Gender equality

Contributing to fulfilling governmental goals

How does Sweden live up to the gender equality goals established through policy? One of the goals is about how paid and unpaid labour in the home needs to be more evenly divided between the sexes, so that women’s wages, pensions and well-being do not fall behind.

Father and daughter sitting in kitchen. Photo: iStock.com

The financial aspects of gender equality – and inequality – can become painfully clear. With the help of statistical databases, our researchers study how men and women spend their time, and how the patterns are changing slowly. The studies include public inquiries commissioned by the Government, and provide important documentation for future decisions.

Inequality affects our well-being

“An uneven division of labour between men and women in the home has consequences in terms of career and salary and, as the differences accumulate over time, its affects their pensions, and thus their whole life income. For quite some time, not a lot has been said about the financial aspects of gender equality, which is quite strange. Different financial outcomes affect both men and women with regard to their independence and self-determination, as well as their well-being”, says Professor of Economic History Maria Stanfors.

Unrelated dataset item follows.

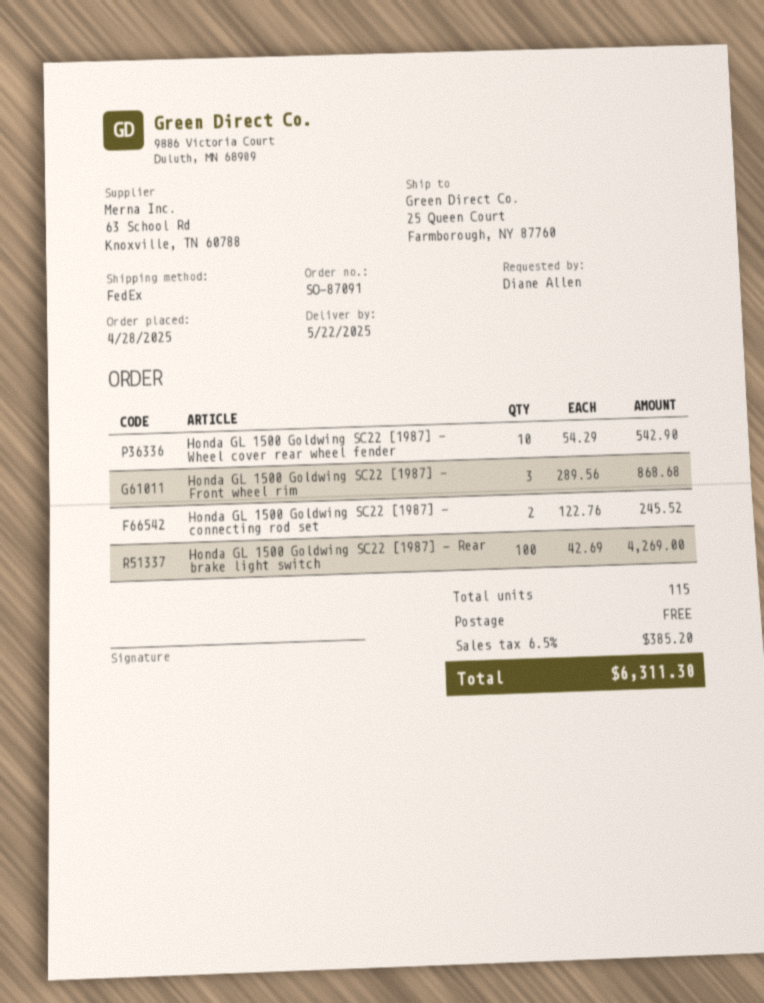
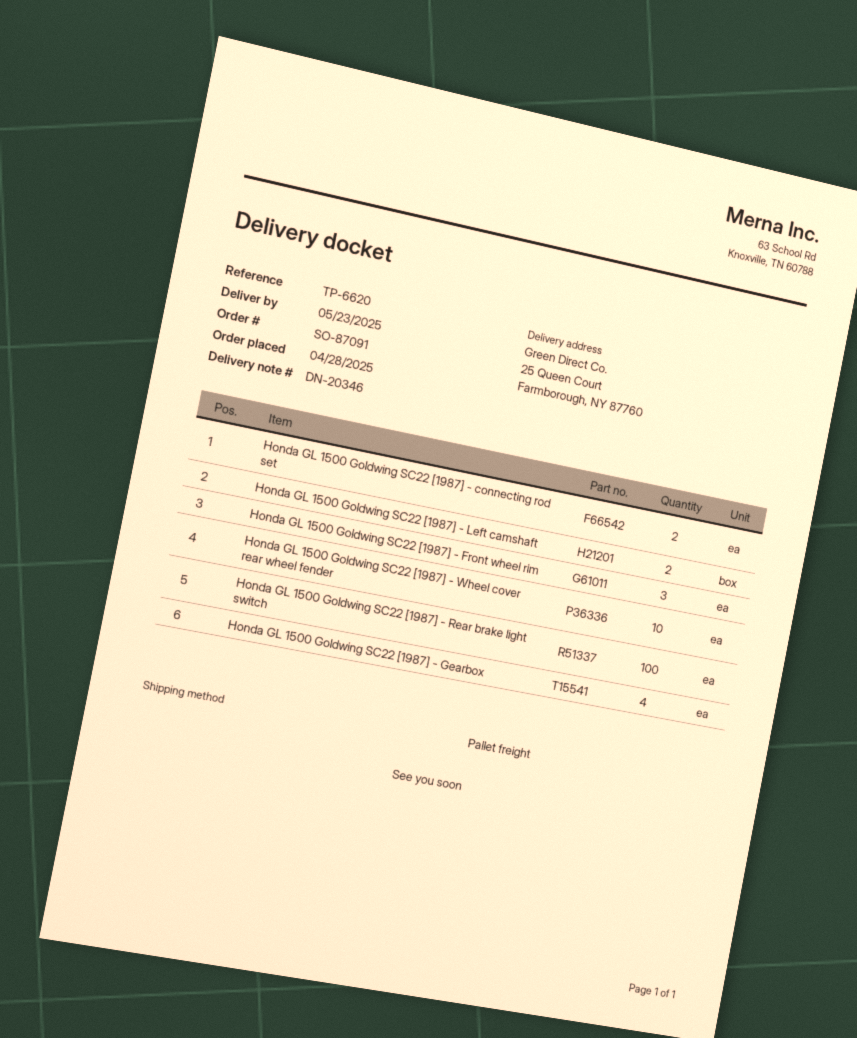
delivery date: 2025-05-22 -> 2025-05-23
shipping method: FedEx -> pallet freight
Honda GL 1500 Goldwing SC22 [1987] - Left camshaft: none -> 2
Honda GL 1500 Goldwing SC22 [1987] - Gearbox: none -> 4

As part of the Government’s gender equality inquiry in 2015, Maria Stanfors followed up on the goal of an equal distribution of unpaid household and care work.

Gender equality is about choices

While women have gradually taken on more paid work outside the home, men have not, to the same extent, increased their participation in unpaid household and care work. Women continue to perform a majority of unpaid and, above all, repetitive housework. The workload and stress for women to be able to keep up with their jobs and the work at home may result in them reducing their paid working hours to part-time, or refraining from pursuing a career altogether. By making the consequences clear, researchers hope to demonstrate what is needed in order to fulfil the gender equality goals.

“Gender equality is often about choices”, says Maria Stanfors.